[Action item]
Every line from the one with "- Authentication (Phase 2)" to the one with "- To test a", including those two, is to be copied exactly; all other lines of the entries below are left out.
==== Source data
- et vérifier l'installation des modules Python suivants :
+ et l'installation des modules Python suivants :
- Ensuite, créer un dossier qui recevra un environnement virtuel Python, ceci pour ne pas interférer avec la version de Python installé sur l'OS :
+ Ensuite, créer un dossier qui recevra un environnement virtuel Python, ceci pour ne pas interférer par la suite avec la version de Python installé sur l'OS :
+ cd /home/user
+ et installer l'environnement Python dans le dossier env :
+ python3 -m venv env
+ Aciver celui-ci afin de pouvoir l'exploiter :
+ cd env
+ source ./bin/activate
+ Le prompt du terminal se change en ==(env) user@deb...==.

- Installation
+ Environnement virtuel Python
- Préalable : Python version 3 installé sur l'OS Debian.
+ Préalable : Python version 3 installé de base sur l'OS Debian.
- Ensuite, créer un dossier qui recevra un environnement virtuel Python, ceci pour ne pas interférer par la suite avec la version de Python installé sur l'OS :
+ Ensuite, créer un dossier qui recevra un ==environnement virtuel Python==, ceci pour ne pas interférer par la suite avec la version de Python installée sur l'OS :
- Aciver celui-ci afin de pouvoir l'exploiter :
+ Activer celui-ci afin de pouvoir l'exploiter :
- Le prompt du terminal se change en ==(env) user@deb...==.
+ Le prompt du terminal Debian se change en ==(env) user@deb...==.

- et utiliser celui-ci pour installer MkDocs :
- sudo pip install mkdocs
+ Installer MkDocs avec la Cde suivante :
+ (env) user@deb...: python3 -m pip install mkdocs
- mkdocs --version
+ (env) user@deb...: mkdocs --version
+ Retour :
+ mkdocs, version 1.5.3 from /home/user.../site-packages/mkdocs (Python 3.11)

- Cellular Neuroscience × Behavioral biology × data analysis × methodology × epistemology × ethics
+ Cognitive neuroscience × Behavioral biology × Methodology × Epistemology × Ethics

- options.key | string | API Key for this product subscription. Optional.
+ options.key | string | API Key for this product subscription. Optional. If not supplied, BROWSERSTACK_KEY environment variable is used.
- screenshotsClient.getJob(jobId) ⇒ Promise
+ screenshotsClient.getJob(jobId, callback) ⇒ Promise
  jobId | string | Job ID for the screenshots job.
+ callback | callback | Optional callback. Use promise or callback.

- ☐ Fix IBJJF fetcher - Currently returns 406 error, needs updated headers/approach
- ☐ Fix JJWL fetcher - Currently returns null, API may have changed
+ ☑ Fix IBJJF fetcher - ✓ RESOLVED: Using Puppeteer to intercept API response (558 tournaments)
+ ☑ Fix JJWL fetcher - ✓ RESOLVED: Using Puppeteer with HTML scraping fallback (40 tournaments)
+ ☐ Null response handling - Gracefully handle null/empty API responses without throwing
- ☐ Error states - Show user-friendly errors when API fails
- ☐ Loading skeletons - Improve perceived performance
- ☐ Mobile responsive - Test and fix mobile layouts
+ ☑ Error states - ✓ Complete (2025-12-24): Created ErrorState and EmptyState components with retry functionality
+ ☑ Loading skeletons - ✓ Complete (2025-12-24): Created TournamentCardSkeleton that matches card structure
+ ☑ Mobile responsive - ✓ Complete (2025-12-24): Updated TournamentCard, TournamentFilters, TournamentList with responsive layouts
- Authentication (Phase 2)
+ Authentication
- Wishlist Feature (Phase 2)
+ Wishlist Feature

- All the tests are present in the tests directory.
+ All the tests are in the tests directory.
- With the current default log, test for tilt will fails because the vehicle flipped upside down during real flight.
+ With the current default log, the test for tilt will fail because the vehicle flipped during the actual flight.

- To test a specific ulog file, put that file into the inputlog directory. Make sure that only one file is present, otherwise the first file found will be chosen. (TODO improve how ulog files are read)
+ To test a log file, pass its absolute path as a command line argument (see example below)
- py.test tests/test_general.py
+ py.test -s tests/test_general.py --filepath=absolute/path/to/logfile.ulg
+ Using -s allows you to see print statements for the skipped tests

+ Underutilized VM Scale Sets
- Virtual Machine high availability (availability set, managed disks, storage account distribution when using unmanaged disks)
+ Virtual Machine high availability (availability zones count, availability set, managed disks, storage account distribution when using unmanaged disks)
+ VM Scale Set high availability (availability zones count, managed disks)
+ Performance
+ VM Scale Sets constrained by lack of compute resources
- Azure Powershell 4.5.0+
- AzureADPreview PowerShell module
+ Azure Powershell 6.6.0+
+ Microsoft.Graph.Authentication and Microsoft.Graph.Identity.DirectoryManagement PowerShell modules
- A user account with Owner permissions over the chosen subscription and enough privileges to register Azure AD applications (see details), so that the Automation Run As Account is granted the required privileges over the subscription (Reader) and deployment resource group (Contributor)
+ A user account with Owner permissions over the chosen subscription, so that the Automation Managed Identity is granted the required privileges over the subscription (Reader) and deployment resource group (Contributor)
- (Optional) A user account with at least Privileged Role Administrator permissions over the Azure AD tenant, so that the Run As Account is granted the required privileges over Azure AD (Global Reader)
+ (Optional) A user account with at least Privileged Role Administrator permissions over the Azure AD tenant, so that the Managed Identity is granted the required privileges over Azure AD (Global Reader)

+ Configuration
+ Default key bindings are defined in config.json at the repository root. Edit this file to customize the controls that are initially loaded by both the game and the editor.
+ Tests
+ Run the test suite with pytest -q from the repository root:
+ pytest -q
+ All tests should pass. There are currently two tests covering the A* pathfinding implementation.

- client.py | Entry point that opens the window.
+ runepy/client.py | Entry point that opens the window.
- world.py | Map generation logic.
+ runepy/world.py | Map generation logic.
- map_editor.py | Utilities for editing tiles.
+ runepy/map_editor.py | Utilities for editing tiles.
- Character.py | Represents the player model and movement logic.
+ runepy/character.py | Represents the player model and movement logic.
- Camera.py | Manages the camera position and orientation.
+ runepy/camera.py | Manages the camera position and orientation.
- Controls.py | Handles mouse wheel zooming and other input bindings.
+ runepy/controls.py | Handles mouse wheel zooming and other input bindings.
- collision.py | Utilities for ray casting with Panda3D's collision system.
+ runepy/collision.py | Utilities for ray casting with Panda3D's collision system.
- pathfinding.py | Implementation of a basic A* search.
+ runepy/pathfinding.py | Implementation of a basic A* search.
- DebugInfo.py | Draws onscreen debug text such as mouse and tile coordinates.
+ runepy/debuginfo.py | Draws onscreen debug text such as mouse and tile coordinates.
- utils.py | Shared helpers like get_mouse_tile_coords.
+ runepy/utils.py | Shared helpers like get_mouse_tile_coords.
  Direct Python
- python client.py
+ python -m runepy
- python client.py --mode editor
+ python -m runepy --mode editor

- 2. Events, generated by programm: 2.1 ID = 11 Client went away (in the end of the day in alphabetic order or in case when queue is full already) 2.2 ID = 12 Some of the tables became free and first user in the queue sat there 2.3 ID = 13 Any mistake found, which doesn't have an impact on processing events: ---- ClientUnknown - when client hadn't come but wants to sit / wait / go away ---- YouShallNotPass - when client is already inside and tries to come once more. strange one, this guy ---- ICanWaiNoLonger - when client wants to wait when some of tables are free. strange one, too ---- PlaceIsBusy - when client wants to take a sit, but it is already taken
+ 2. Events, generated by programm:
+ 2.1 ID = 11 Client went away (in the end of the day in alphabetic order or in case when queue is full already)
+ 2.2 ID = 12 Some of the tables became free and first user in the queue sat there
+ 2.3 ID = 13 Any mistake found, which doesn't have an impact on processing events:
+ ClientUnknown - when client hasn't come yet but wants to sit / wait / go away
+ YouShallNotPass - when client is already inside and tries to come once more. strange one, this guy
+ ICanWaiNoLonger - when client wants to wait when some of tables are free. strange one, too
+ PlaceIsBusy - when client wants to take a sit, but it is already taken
========
[Task answer]
- Authentication (Phase 2)
+ Authentication
- Wishlist Feature (Phase 2)
+ Wishlist Feature

- All the tests are present in the tests directory.
+ All the tests are in the tests directory.
- With the current default log, test for tilt will fails because the vehicle flipped upside down during real flight.
+ With the current default log, the test for tilt will fail because the vehicle flipped during the actual flight.

- To test a specific ulog file, put that file into the inputlog directory. Make sure that only one file is present, otherwise the first file found will be chosen. (TODO improve how ulog files are read)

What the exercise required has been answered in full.